Here are some helpful tips to get started in genealogy if you are interested in knowing more about your ancestry. We are fortunate to live in a time now where we can find out pretty detailed information through taking a simple DNA test. All you have to do is submit a saliva sample and in several weeks to a couple of months you will receive information on both sides of your family, as well as some personal tidbits on yourself. I have always been interested in the stories of those that came before me and would always make family trees as a child. If you are the least bit curious, check out this list of tips to get started in genealogy.
1. Start Your Family Tree
If you haven’t had to start your family tree for school projects, you can start one on your own. You will need to ask your parents to provide you with as many details as possible starting with their parent’ s names and grandparent’s names. You can purchase a pre made family tree book from sites like Amazon that make it easy for you to fill in information.

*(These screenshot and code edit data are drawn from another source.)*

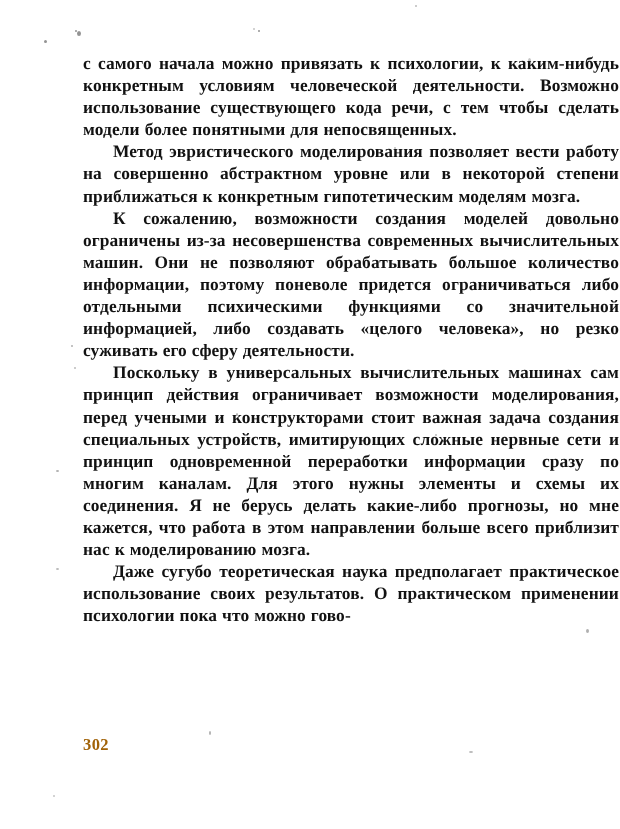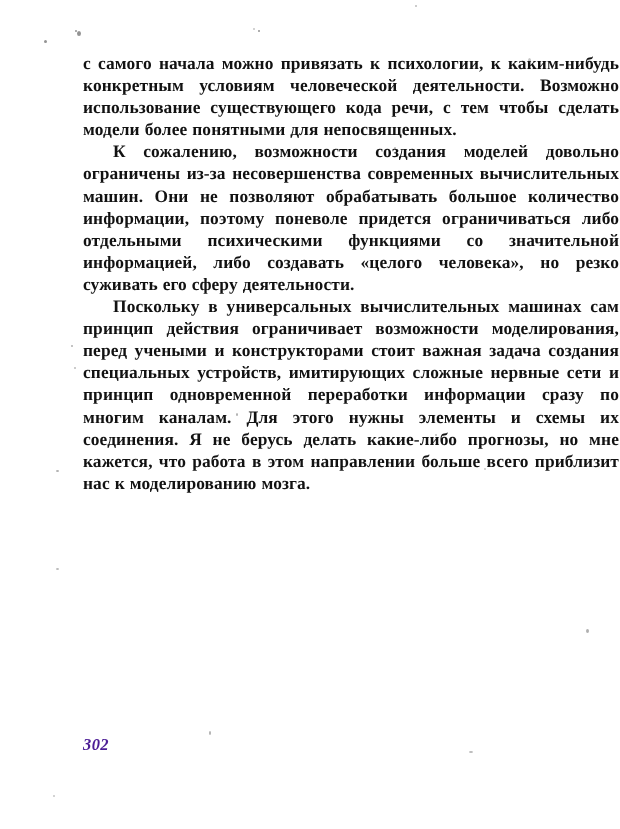"Метод эвристического моделирования" p.para { html: none -> <p>Метод эвристического моделирования позволяет вести работу на совершенно абстрактном уровне или в некоторой степени приближаться к конкретным гипотетическим моделям мозга.</p> }
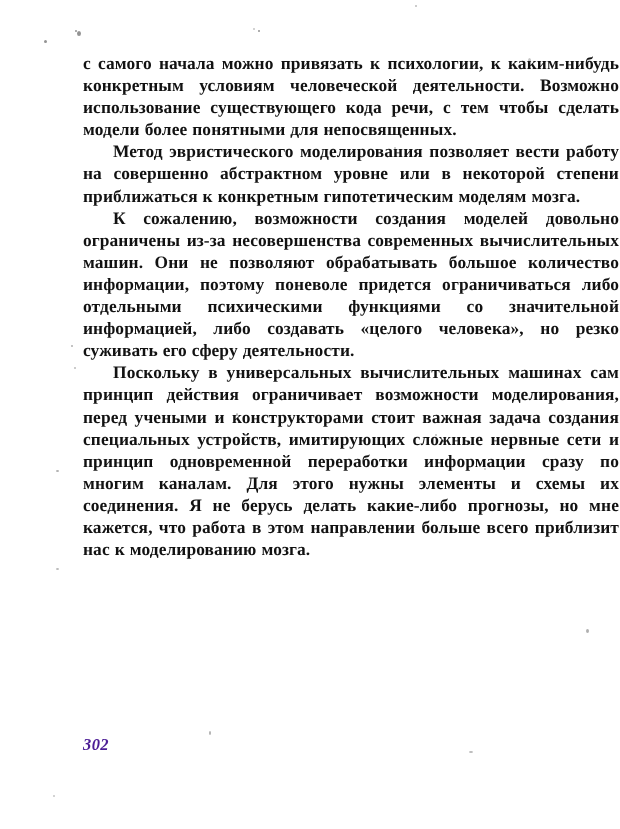"Даже сугубо теоретическая наука" p.para { html: none -> <p>Даже сугубо теоретическая наука предполагает практическое использование своих результатов. О практическом применении психологии пока что можно гово-</p> }
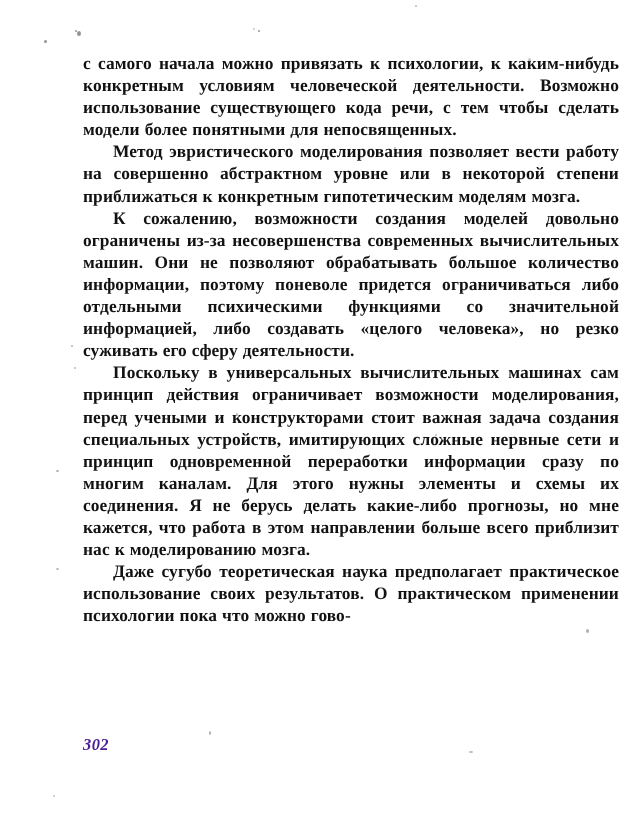"302" #folio { color: #4c1d95 -> #a16207; font-style: italic -> none }
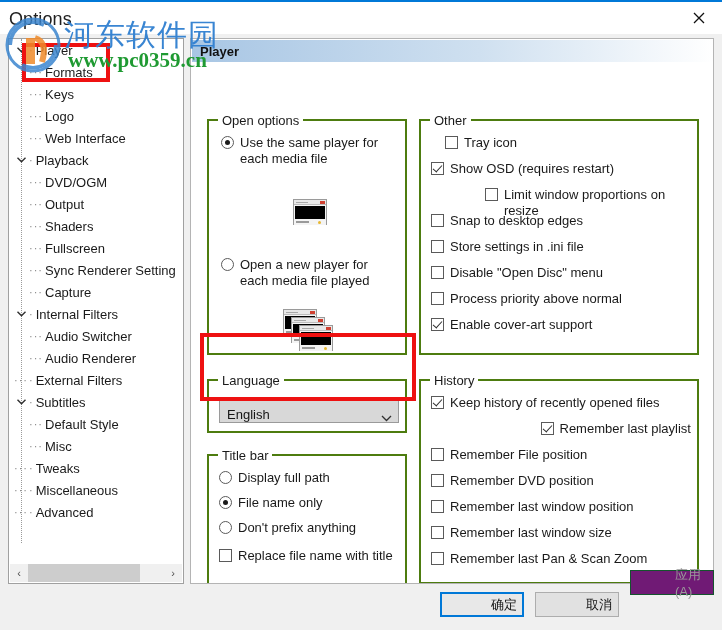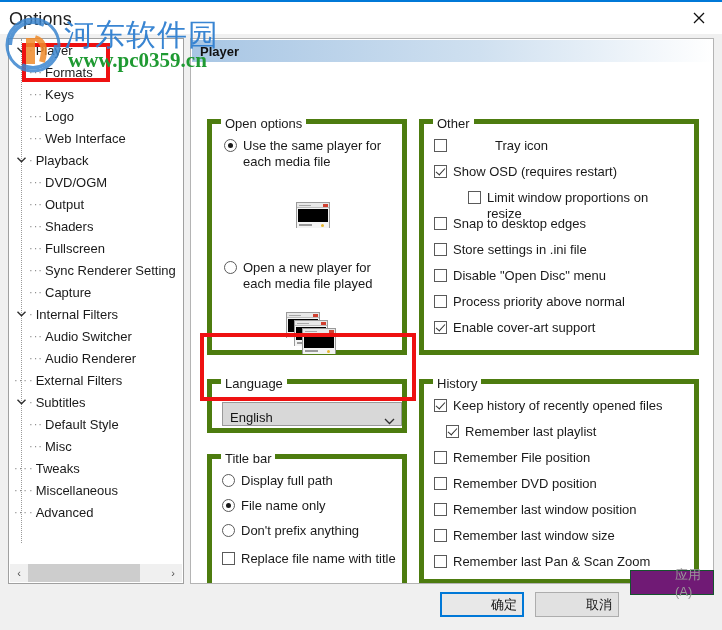"Open options" .group { border: 5px solid #4d7c0f -> 2px solid #4d7c0f }
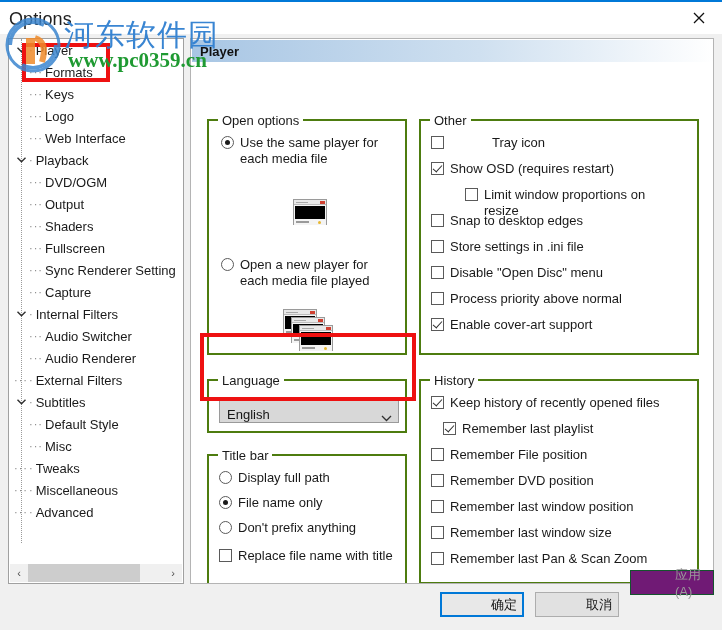"Tray icon" div.optrow { gap: 42px -> none; left: 10px -> 24px }
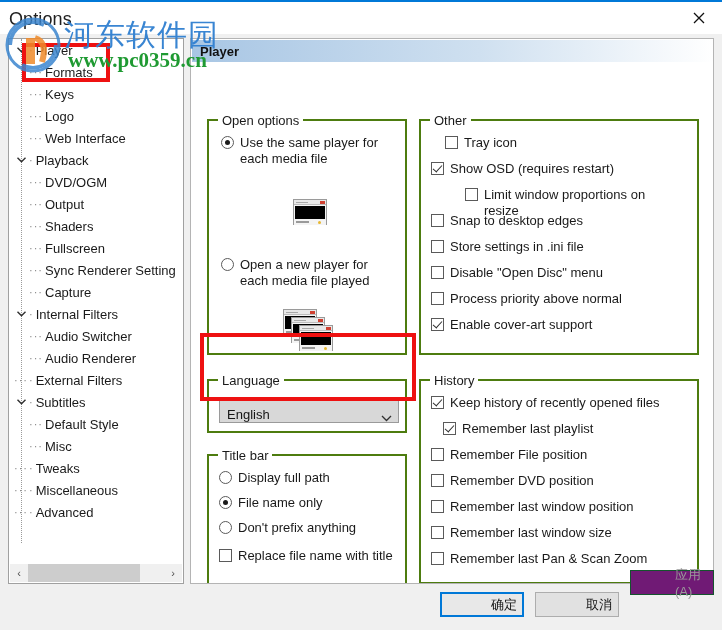"Limit window proportions on resize" div.optrow { left: 0 -> 20px }
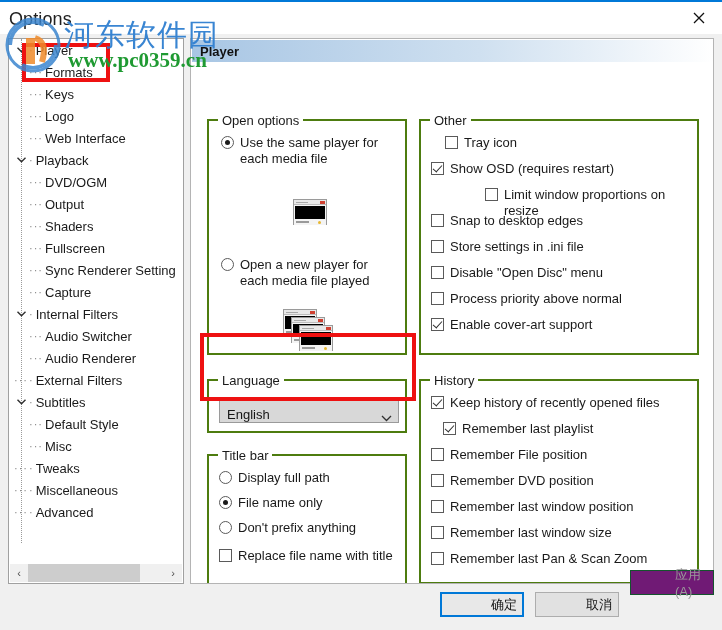"Remember last playlist" div.optrow { justify-content: none -> flex-end; left: 22px -> 8px }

Ancestry.com offers a free trial to anyone interested in researching their family history. Once you sign up you can search family member’s names and have access to centuries of uploaded documents and photos. You may find missing family information that you can add to your tree. There is also a paid option available, both national and international, that works like a subscription so you can research throughout the year.

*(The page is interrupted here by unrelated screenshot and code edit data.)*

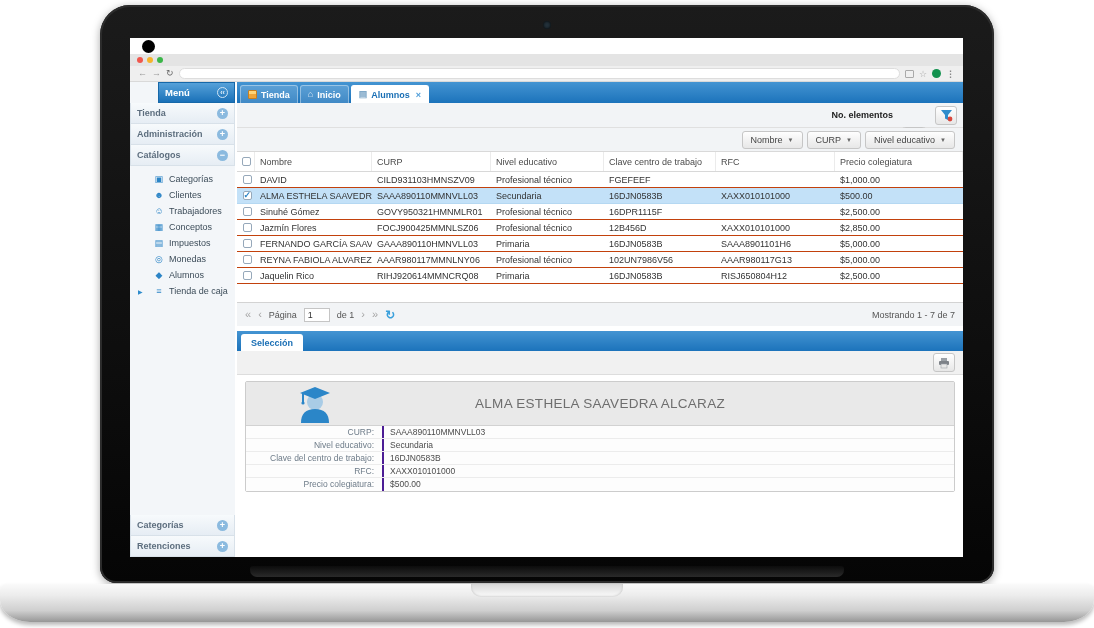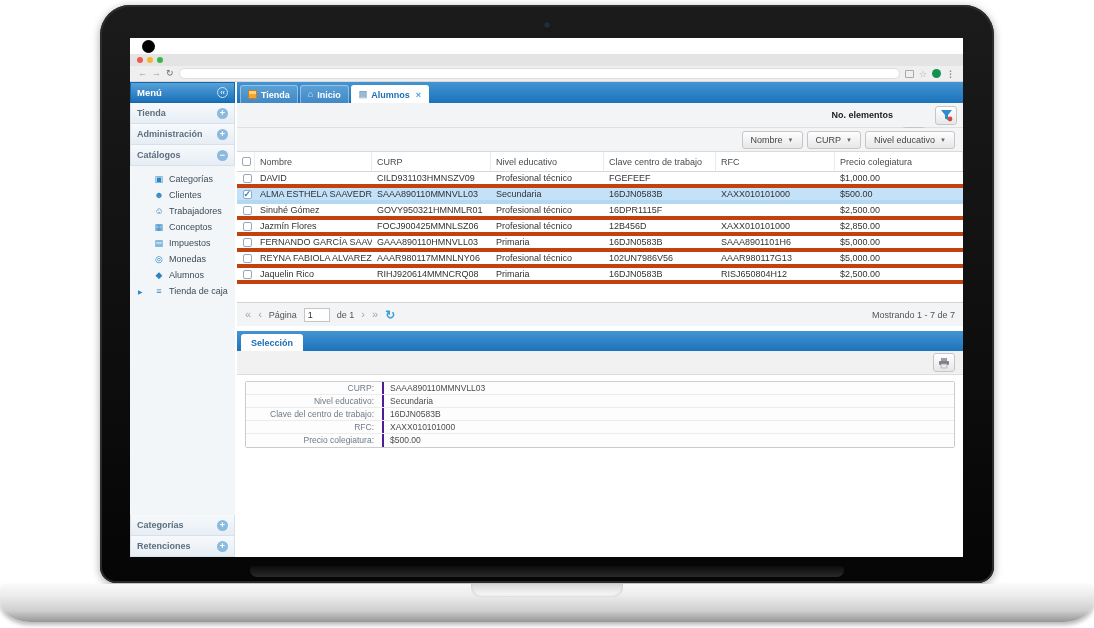"Menú" .menu-hd { margin-left: none -> 28px }
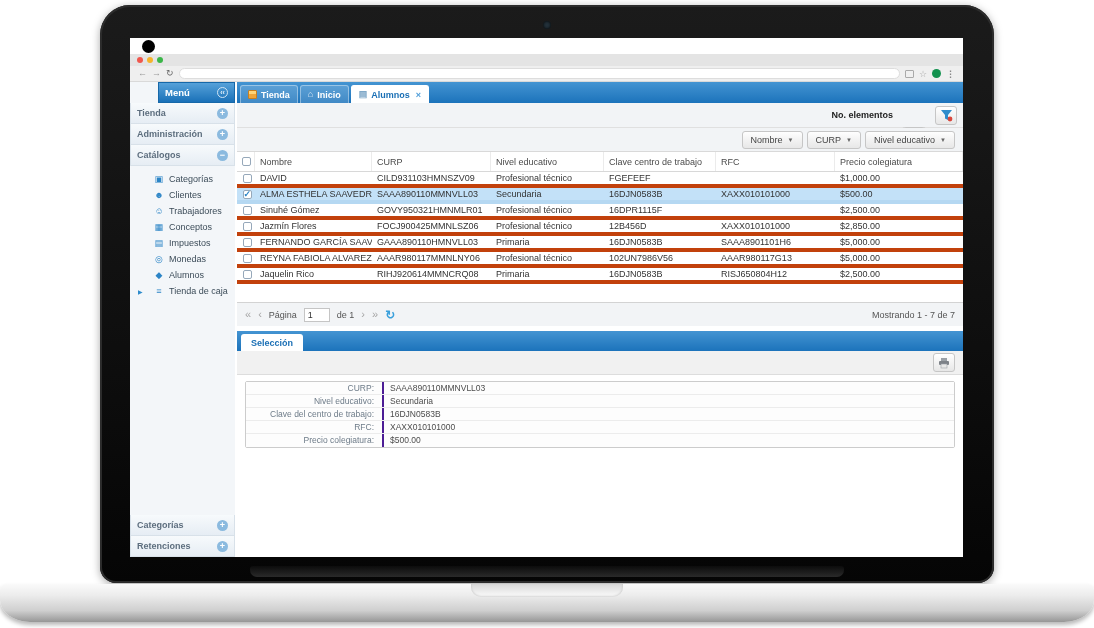"DAVID" .grow { border-bottom: 4px solid #c2410c -> 1px solid #c2410c }
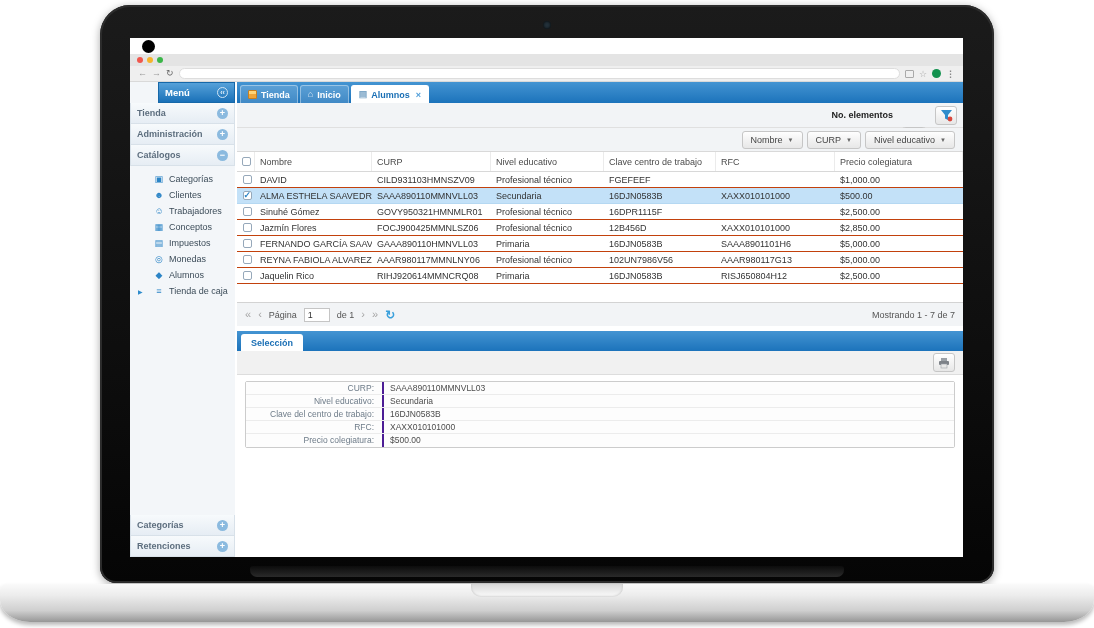"ALMA ESTHELA SAAVEDRA ALCARAZ" div.phead { html: none -> <div> <span> <svg> <circle></circle> <path></path> <polygon></polygon> <rect></rect> <circle></circle> </svg> </span> <span>ALMA ESTHELA SAAVEDRA ALCARAZ</span> </div> }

23andMe.com offers an awesome DNA analysis kit (so does Ancestry.com). When I took my test through this site I was told how much Neanderthal DNA I possess (2%), my haplogroup (H6a1) and was provided with a list of hundreds of DNA matches in their database. These DNA matches are distant “cousins” that range from 3rd to 6th cousins and came from places as close as California and as far as Finland and Cameroon.
4. Interview Relatives
If your parents can’t provide you with enough information, ask your aunts, uncles, grandparents, or anyone who is willing to sit down and discuss family with you. You may be surprised who holds a missing link that can help you further your research.
5. Finding Your Roots
“Finding Your Roots” is a show featured on PBS. The show interviews celebrities and everyday people about their genealogy discoveries and provides helpful information for viewers. It’s fascinating to watch others go on this journey, and may inspire you to start your own.
6. Facebook Groups
I have found a ton of helpful information by joining Facebook groups related to my personal genealogy. You can search for these groups by name once you receive your information back. Or you can search the forums on Ancestry.com or 23andMe.com and ask about groups. People tend to be very helpful and will refer you to what you need.
Anthroscape is an interesting site. This site is structured as a forum with multiple boards that you can search by topic. You can find anything from “Guess My Ethnicity” boards where people can guess what you are, to boards on the origins of haplogroups. I found some of the boards to be borderline “racist”, but I guess that shouldn’t be surprised when discussing the different origins of people because race will come up.
You can do a google search for blogs on genealogy and find inspiration and guidance. There is an entire community out there of people who have been into genealogy for years and can provide you with guidance. It’s also fun to read blog posts about people’s personal genealogy journey.
9. Family Scrapbooks
Check with your family to see if there are any family scrapbooks around. Some family’s will keep a scrapbook and include information that would have been lost otherwise. You’d be surprised at how much information you can find on a funeral program from a loved one who has passed away. This is just one example of something that could be in a family scrapbook.
10. U.S. Census
I have discovered really interesting family information through reading past U.S. Census’ that belonged to my ancestors. For instance, it was not uncommon for entire families to be classified as “mulatto” if they were mixed race with African and European decent. Some of my ancestor’s race was changed over the years on the census’ and I was told that this was because it was up to the official taking the actual census’ which race a person was or wasn’t. How crazy is that? I’ve also discovered the occupations of people as far back as 5 generations through past census’.
This can be such an exciting journey once you start. I’ve discovered that information can come sporadically. So there are weeks where I discover an abundance of information and weeks where I feel like I’ve hit a dead end on one of the branches of my tree. Like anything in life, this takes time but is well worth the journey.
I’ve had friends find lost siblings, discover the names of g-g-grandparents, and more by deciding to study genealogy. Have you thought about doing this? Have you already started? I’d love to read about your experience.